By David A. Patten   |   Thursday, 14 May 2009 10:19 PM

An estimated 30,000 citizens participated Thursday evening in an unprecedented teleconference hosted by GOP governors Rick Perry of Texas and Mark Sanford of South Carolina, unveiling a “Tea Party 2.0” plan to fight ballooning federal deficits that under the Obama administration have reached record proportions.

The Republican Governors Association (RGA) kicked off its event with brief remarks by both governors, who pointed out that a remarkable 38 governorships are up for grabs in the next two years — including this year’s closely watched races in Virginia and New Jersey.

Both leaders were careful to give credit to the grass-roots organizations that laid the groundwork for the Tax Day Tea Parties, which drew over 1.2 million participants to anti-tax rallies across the country on April 15 — while also acknowledging that those groups remain independent from the Republican Party.

“I think the question that [Gov.] Rick [Perry] and I are struggling with is, how do you honor what they got started?” Gov.

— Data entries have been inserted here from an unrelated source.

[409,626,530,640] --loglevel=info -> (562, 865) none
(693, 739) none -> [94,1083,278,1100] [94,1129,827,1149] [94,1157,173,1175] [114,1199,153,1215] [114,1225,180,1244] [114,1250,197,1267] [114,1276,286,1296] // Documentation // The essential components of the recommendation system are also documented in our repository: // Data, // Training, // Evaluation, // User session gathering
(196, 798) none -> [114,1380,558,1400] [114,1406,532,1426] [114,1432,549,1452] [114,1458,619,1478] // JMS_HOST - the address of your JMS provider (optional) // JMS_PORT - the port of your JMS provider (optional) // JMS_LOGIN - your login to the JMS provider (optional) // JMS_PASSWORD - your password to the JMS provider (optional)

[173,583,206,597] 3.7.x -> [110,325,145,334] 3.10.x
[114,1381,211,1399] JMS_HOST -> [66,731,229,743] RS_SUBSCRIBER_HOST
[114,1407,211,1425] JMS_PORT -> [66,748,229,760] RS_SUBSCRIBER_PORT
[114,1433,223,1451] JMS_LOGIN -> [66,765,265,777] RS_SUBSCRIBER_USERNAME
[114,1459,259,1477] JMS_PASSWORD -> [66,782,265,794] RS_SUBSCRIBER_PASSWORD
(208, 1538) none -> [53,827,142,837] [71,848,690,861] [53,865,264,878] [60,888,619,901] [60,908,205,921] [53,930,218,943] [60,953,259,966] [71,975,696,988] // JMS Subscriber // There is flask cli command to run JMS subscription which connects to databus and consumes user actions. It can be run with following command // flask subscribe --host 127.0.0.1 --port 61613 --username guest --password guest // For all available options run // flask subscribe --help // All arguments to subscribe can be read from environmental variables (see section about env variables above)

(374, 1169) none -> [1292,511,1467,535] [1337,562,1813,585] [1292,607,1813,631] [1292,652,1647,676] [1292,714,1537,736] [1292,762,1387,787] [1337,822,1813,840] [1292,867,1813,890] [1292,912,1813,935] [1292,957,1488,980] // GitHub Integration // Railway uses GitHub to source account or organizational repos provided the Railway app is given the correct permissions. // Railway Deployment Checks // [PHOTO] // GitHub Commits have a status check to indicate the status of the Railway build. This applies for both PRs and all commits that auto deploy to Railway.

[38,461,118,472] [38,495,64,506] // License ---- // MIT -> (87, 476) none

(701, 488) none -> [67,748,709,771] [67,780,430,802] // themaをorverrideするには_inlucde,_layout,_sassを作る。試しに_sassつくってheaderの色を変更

Sanford said. “Not to supplant and not in any way to crowd out – but how do you honor [their accomplishments]?”

Acknowledging the Tea Party Patriots and the Tax Day Tea Party organizations responded to concerns group leaders voiced to Newsmax earlier in the day, urging that the Tea Party movement remain independent of any political party or other organization.

Longtime conservative leader and direct-mail guru Richard Viguerie told Newsmax prior to the teleconference that independence is a life-or-death matter for the Tea Party organizations.

“The surest way the grassroots Tea Party movement would die is to become affiliated with politicians or any political party or committee,” Viguerie said. “The Tea Party is a perfect example of what America needs – citizens providing leadership and energy. Politicians and the political establishment created the problem, heck they ARE the problem. If they weren’t the problem, we wouldn’t need the Tea Party movement, now would we?”

Perry’s comments on the group’s bipartisan nature appeared to agree.

“I’m telling you, I saw Republicans, Democrats, Libertarians. I saw people who didn’t want to be associated with any political party at the Tea parties I went to in Texas. And it was really invigorating to me, to see their passion. And our job is to work together … I want like-minded people to remain focused on what really matters, and to sustain this movement,” he said.

Among the questions Perry and Sanford fielded during the call:

  • What can be done to repair a GOP brand that was tainted by Bush-era deficit spending?

  • How to elect conservative Republicans in the face of mainstream-media opposition?

  • Can the party thrive while continuing to advocate conservative social positions such as pro-life and the sanctity of traditional marriage.

  • How to heal the apparent split between moderates and conservative Republicans?

  • What can states do to protect citizens from the growth of federal government?

    “You know, despite all the mockery of left-wing commentators,” Perry said, “the Tea Party movement is an example of a growing sense of frustration on the part of hard-working Americans. And it’s just going to get bigger.